Do you want to see a picture of my 95 colnago master?
Unfortunately it doesn't illustrate the point of this thread...
unless you want:
Better brakes
Wider gear range
Smoother shifting
More grip
Stiffer frame

However, it looks about 1000x better than a flashy carbon piece.

Like comparing a 50s Italian matinee idol to a present-day teenage first division footballer
 
Do you want to see a picture of my 95 colnago master?
Unfortunately it doesn't illustrate the point of this thread...
unless you want:
Better brakes
Wider gear range
Smoother shifting
More grip
Stiffer frame

However, it looks about 1000x better than a flashy carbon piece.

Like comparing a 50s Italian matinee idol to a present-day teenage first division footballer
I've been riding a 2003 rim-braked road bike recently - a lot of times in the wet. I pick and choose the modern technology i like which includes modern wheels set up tubeless and 1x11 drivechain with clutch mech and NW chainring, carbon bar and seatpost.

I have disc brakes on lots of bikes but i don't particularly want them on my road bike. According to strava i hit 46.8mph on a twisty downhill section last sunday. I never have a problem with the rim brakes or felt like i lacked power or control. Nor did i feel my frame lacked for stiffness - and i'm a solid chunk.

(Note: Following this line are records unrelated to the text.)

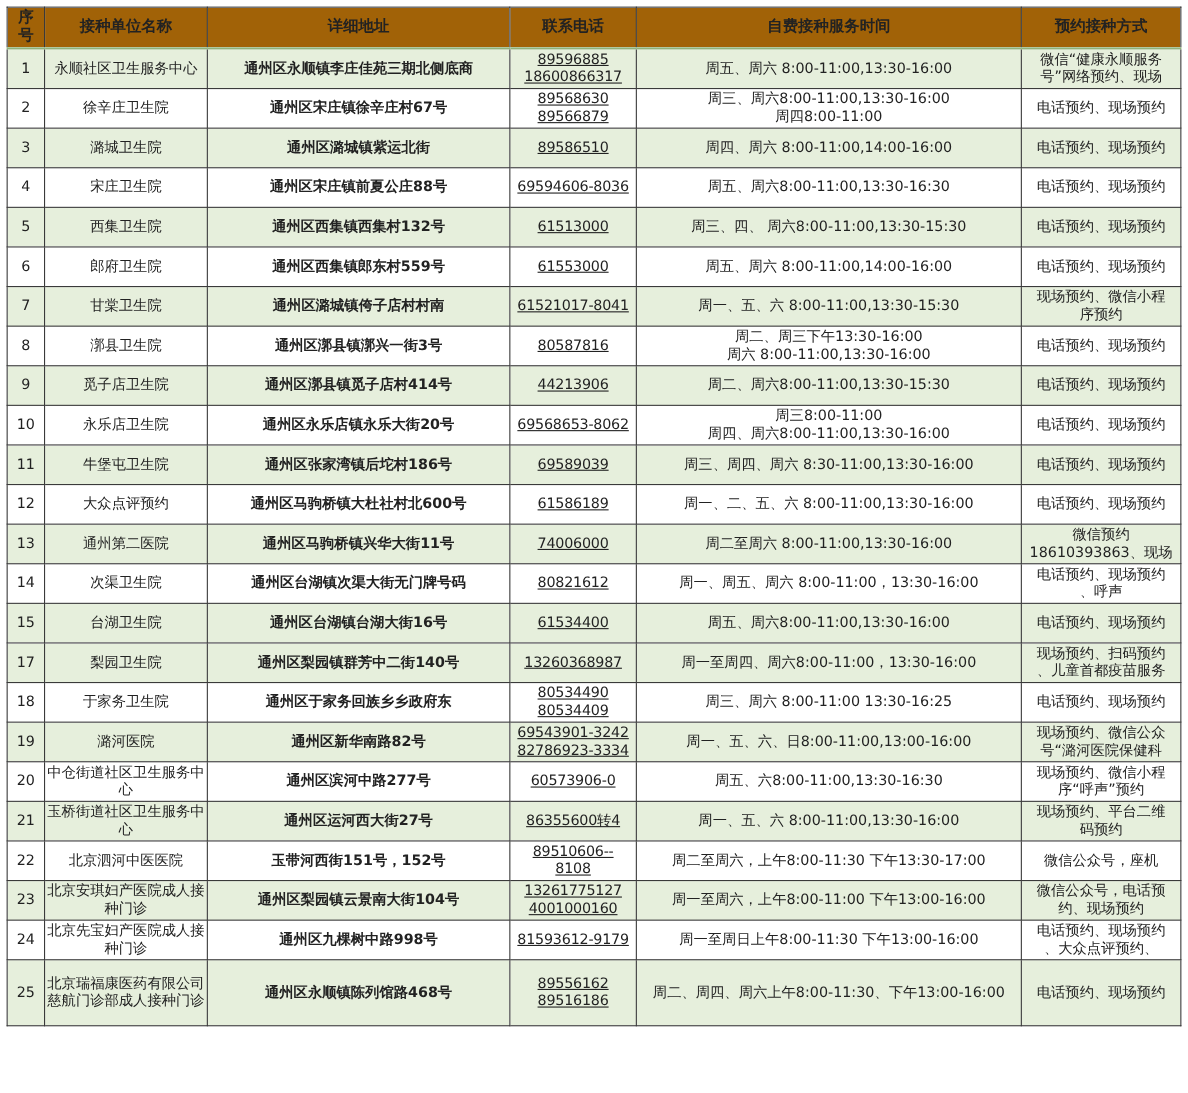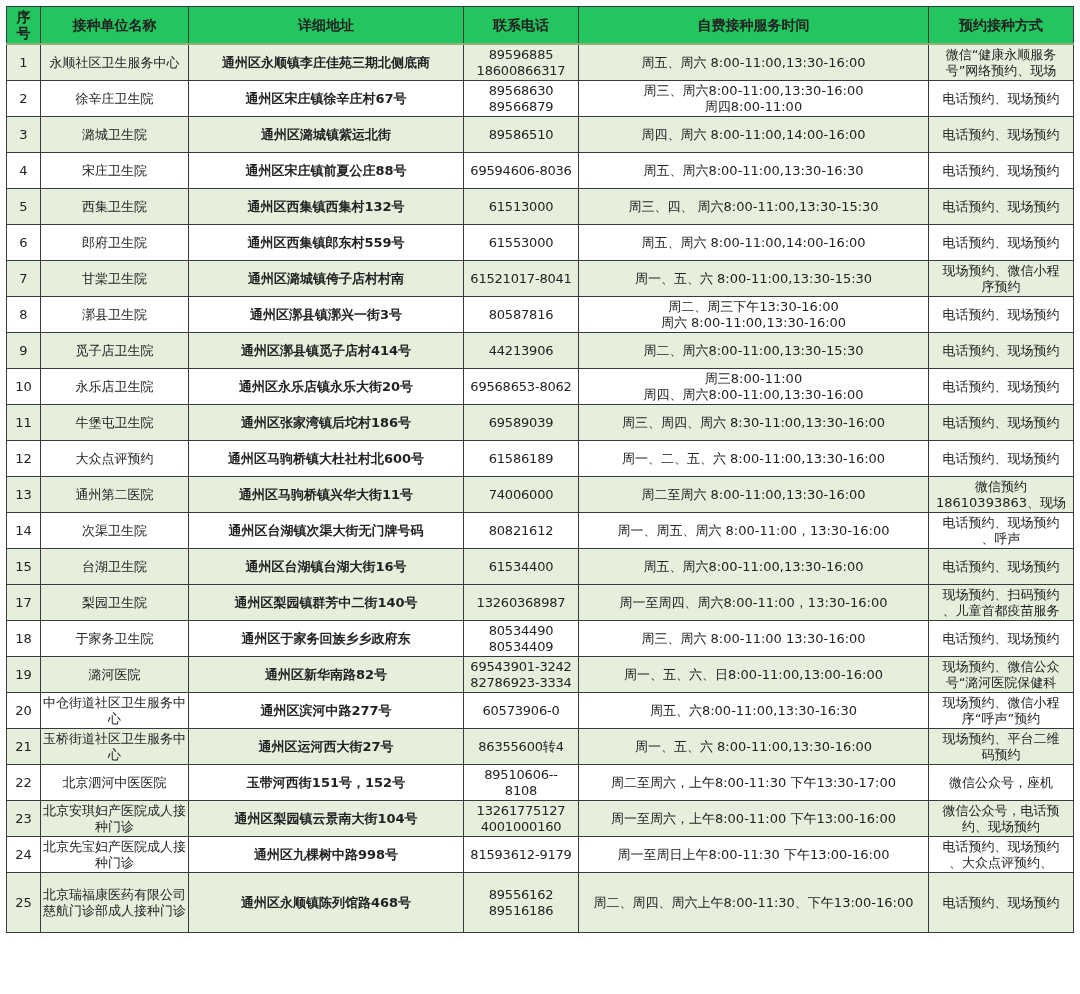"序号" table.sched th { background: #22c55e -> #a16207; font-family: none -> Liberation Mono, monospace }
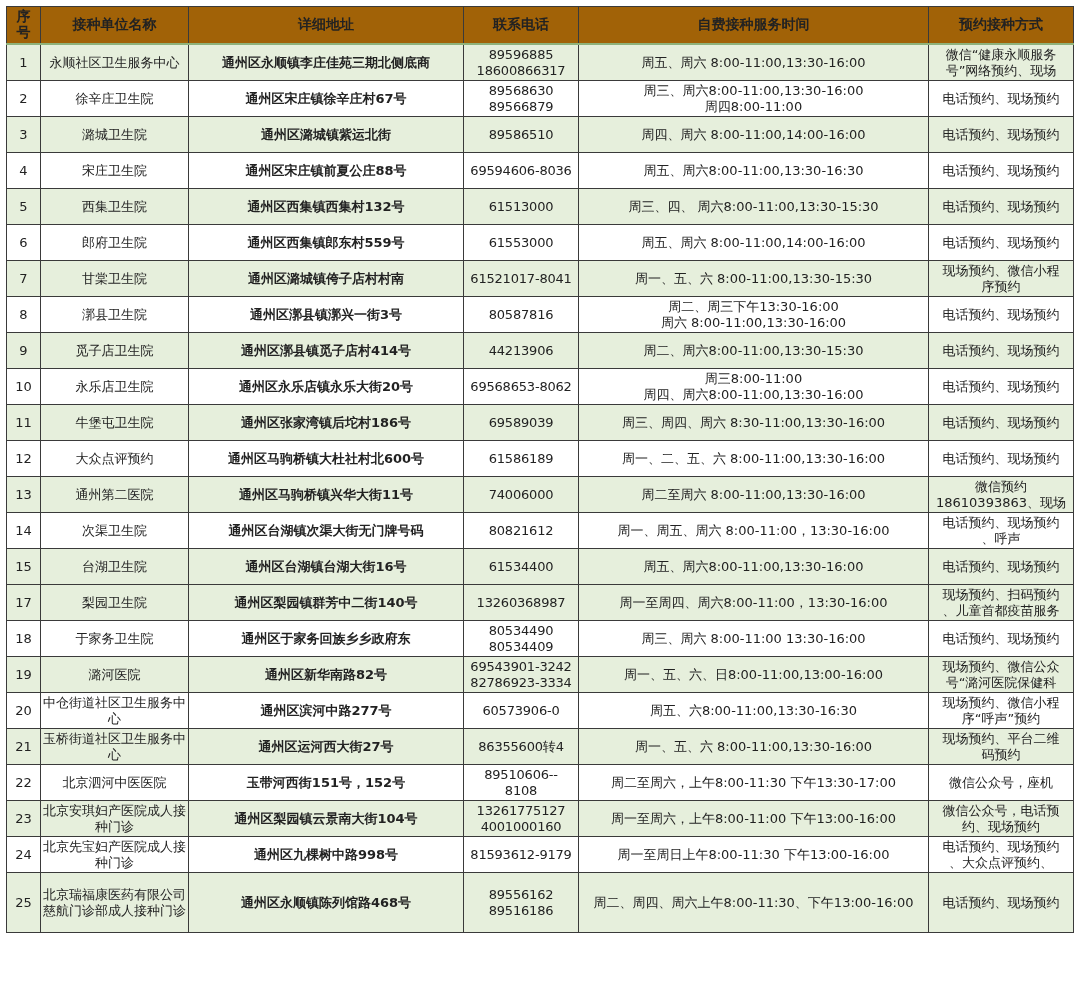"89596885" td.col-phone { text-decoration: none -> underline }
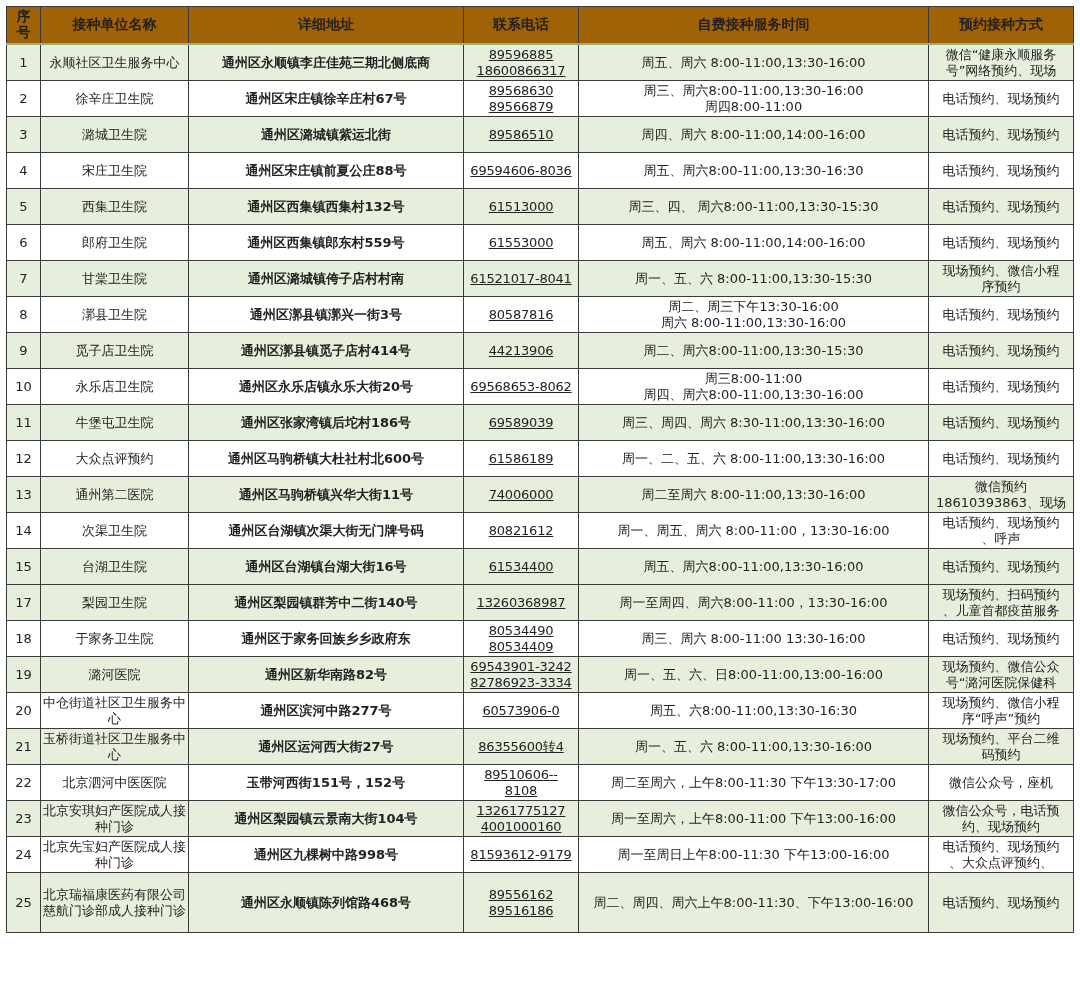"周三、周六 8:00-11:00 13:30-16:00" span.ln { text: 13:30-16:00 -> 13:30-16:25 }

I think we are too persuaded by marketing that we need all these "upgrades". I work as a wheelbuilder and i see huge numbers of our regular clients come in and say that they're not sure if it's worth getting another set of rim brake wheels since they feel they want a new bike because they "need" discs. It makes no odds to me what they want to buy - we build far more disc-brake wheels than rim-brake these days - but often after a bit of discussion they happily stick with rim-brakes on bikes that they may already have spent Ā£10k+ on. It's a bit like those scenes in old films where a person becomes hysterical and someone slaps them in the face. Being regular customers we see them fairly often and they come back and say how they've fallen in love with their bike all over again with its new wheels. Maybe they just wanted to spend some money...

All that said, if i'm buying a new offroad frame it's going to be disc-brakes all the way. My favourite bike of all time is a rim-braked cross bike but i can't ride it offroad round here through the wetter months - it clags to a halt after a mile or so.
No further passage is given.